Copying Changes Between Branches

Now you and Sally are working on parallel branches of the project: you're working on a private branch, and Sally is working on the trunk, or main line of development.

For projects that have a large number of contributors, it's common for most people to have working copies of the trunk. Whenever someone needs to make a long-running change that is likely to disrupt the trunk, a standard procedure is to create a private branch and commit changes there until all the work is complete.

So, the good news is that you and Sally aren't interfering with each other. The bad news is that it's very easy to drift too far apart. Remember that one of the problems with the “crawl in a hole” strategy is that by the time you're finished with your branch, it may be near-impossible to merge your changes back into the trunk without a huge number of conflicts.

Instead, you and Sally might continue to share changes as you work. It's up to you to decide which changes are worth sharing; Subversion gives you the ability to selectively “copy” changes between branches. And when you're completely finished with your branch, your entire set of branch changes can be copied back into the trunk.

Copying Specific Changes

In the previous section, we mentioned that both you and Sally made changes to integer.c on different branches. If you look at Sally's log message for revision 344, you can see that she fixed some spelling errors. No doubt, your copy of the same file still has the same spelling errors. It's likely that your future changes to this file will be affecting the same areas that have the spelling errors, so you're in for some potential conflicts when you merge your branch someday. It's better, then, to receive Sally's change now, before you start working too heavily in the same places.

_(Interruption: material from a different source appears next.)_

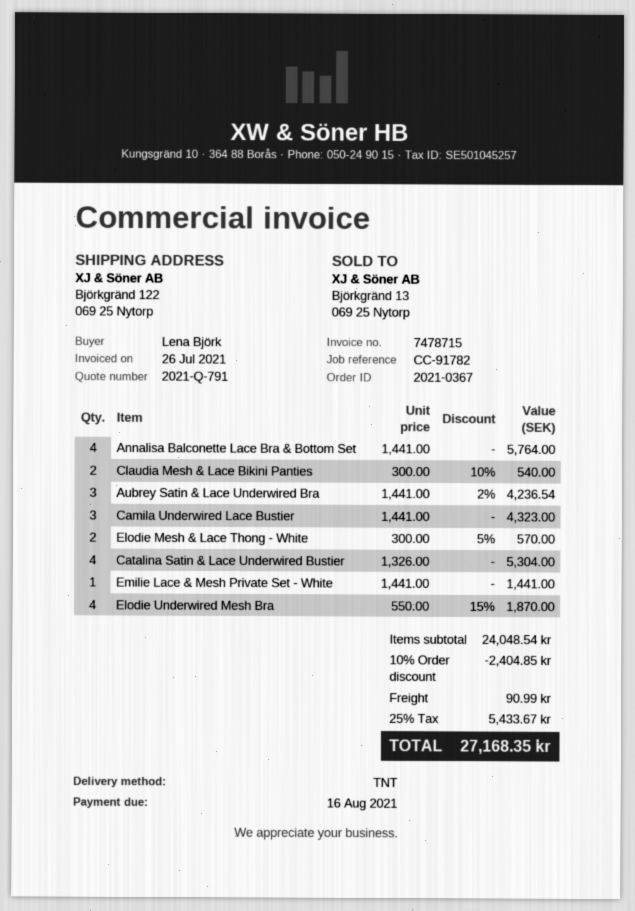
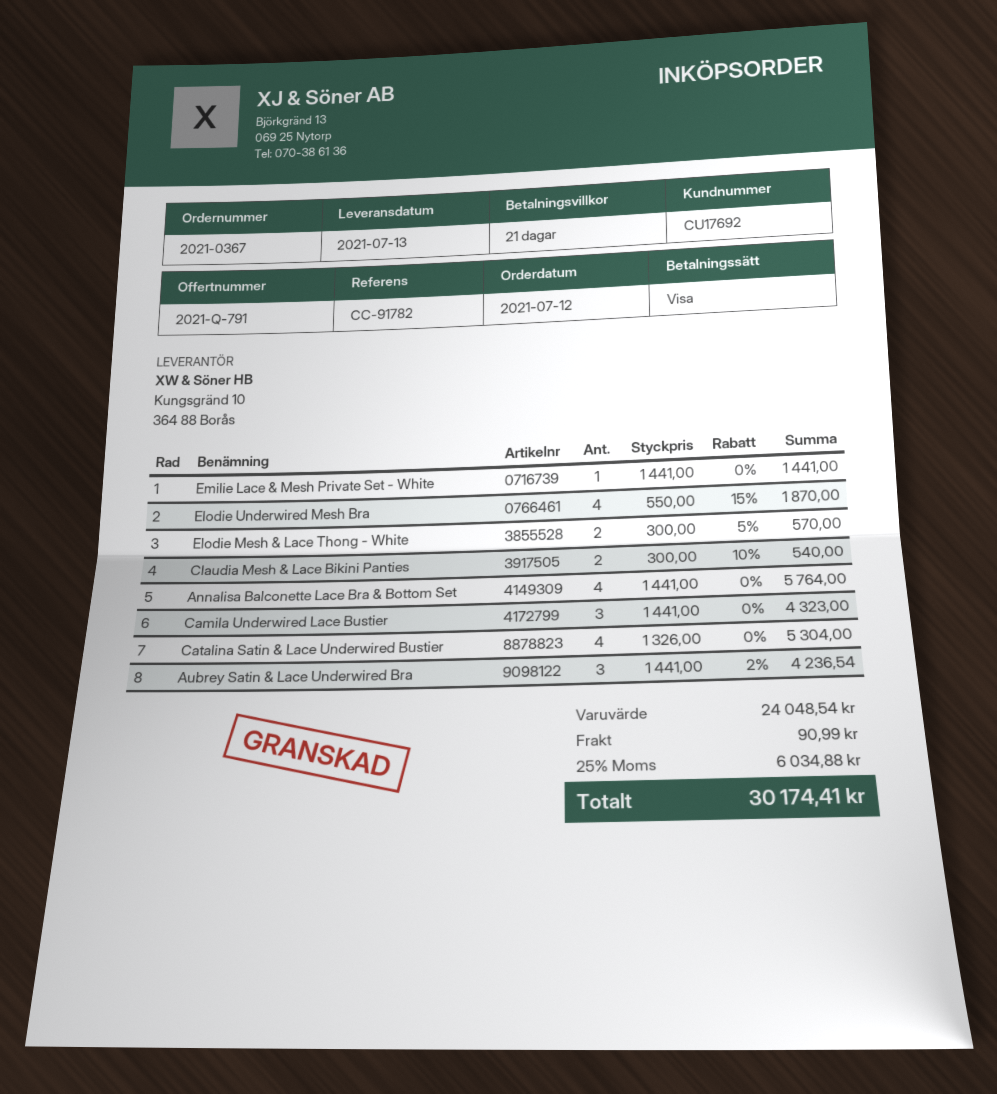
discount: 10% = 2404.85 -> none
tax: 25% = 5433.67 -> 25% = 6034.88
total: 27168.35 -> 30174.41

It's time to use the svn merge command. This command, it turns out, is a very close cousin to the svn diff command (which you read about in Chapter 2, Basic Usage). Both commands are able to compare any two objects in the repository and describe the differences. For example, you can ask svn diff to show you the exact change made by Sally in revision 344:

$ svn diff -c 344 http://svn.example.com/repos/calc/trunk

Index: integer.c
===================================================================
--- integer.c	(revision 343)
+++ integer.c	(revision 344)
@@ -147,7 +147,7 @@
     case 6:  sprintf(info->operating_system, "HPFS (OS/2 or NT)"); break;
     case 7:  sprintf(info->operating_system, "Macintosh"); break;
     case 8:  sprintf(info->operating_system, "Z-System"); break;
-    case 9:  sprintf(info->operating_system, "CPM"); break;
+    case 9:  sprintf(info->operating_system, "CP/M"); break;
     case 10:  sprintf(info->operating_system, "TOPS-20"); break;
     case 11:  sprintf(info->operating_system, "NTFS (Windows NT)"); break;
     case 12:  sprintf(info->operating_system, "QDOS"); break;
@@ -164,7 +164,7 @@
     low = (unsigned short) read_byte(gzfile);  /* read LSB */
     high = (unsigned short) read_byte(gzfile); /* read MSB */
     high = high << 8;  /* interpret MSB correctly */
-    total = low + high; /* add them togethe for correct total */
+    total = low + high; /* add them together for correct total */

     info->extra_header = (unsigned char *) my_malloc(total);
     fread(info->extra_header, total, 1, gzfile);
@@ -241,7 +241,7 @@
      Store the offset with ftell() ! */

   if ((info->data_offset = ftell(gzfile))== -1) {
-    printf("error: ftell() retturned -1.\n");
+    printf("error: ftell() returned -1.\n");
     exit(1);
   }

@@ -249,7 +249,7 @@
   printf("I believe start of compressed data is %u\n", info->data_offset);
   #endif

-  /* Set postion eight bytes from the end of the file. */
+  /* Set position eight bytes from the end of the file. */

   if (fseek(gzfile, -8, SEEK_END)) {
     printf("error: fseek() returned non-zero\n");

The svn merge command is almost exactly the same. Instead of printing the differences to your terminal, however, it applies them directly to your working copy as local modifications:

$ svn merge -c 344 http://svn.example.com/repos/calc/trunk
U  integer.c

$ svn status
M  integer.c

The output of svn merge shows that your copy of integer.c was patched. It now contains Sally's change—the change has been “copied” from the trunk to your working copy of your private branch, and now exists as a local modification. At this point, it's up to you to review the local modification and make sure it works correctly.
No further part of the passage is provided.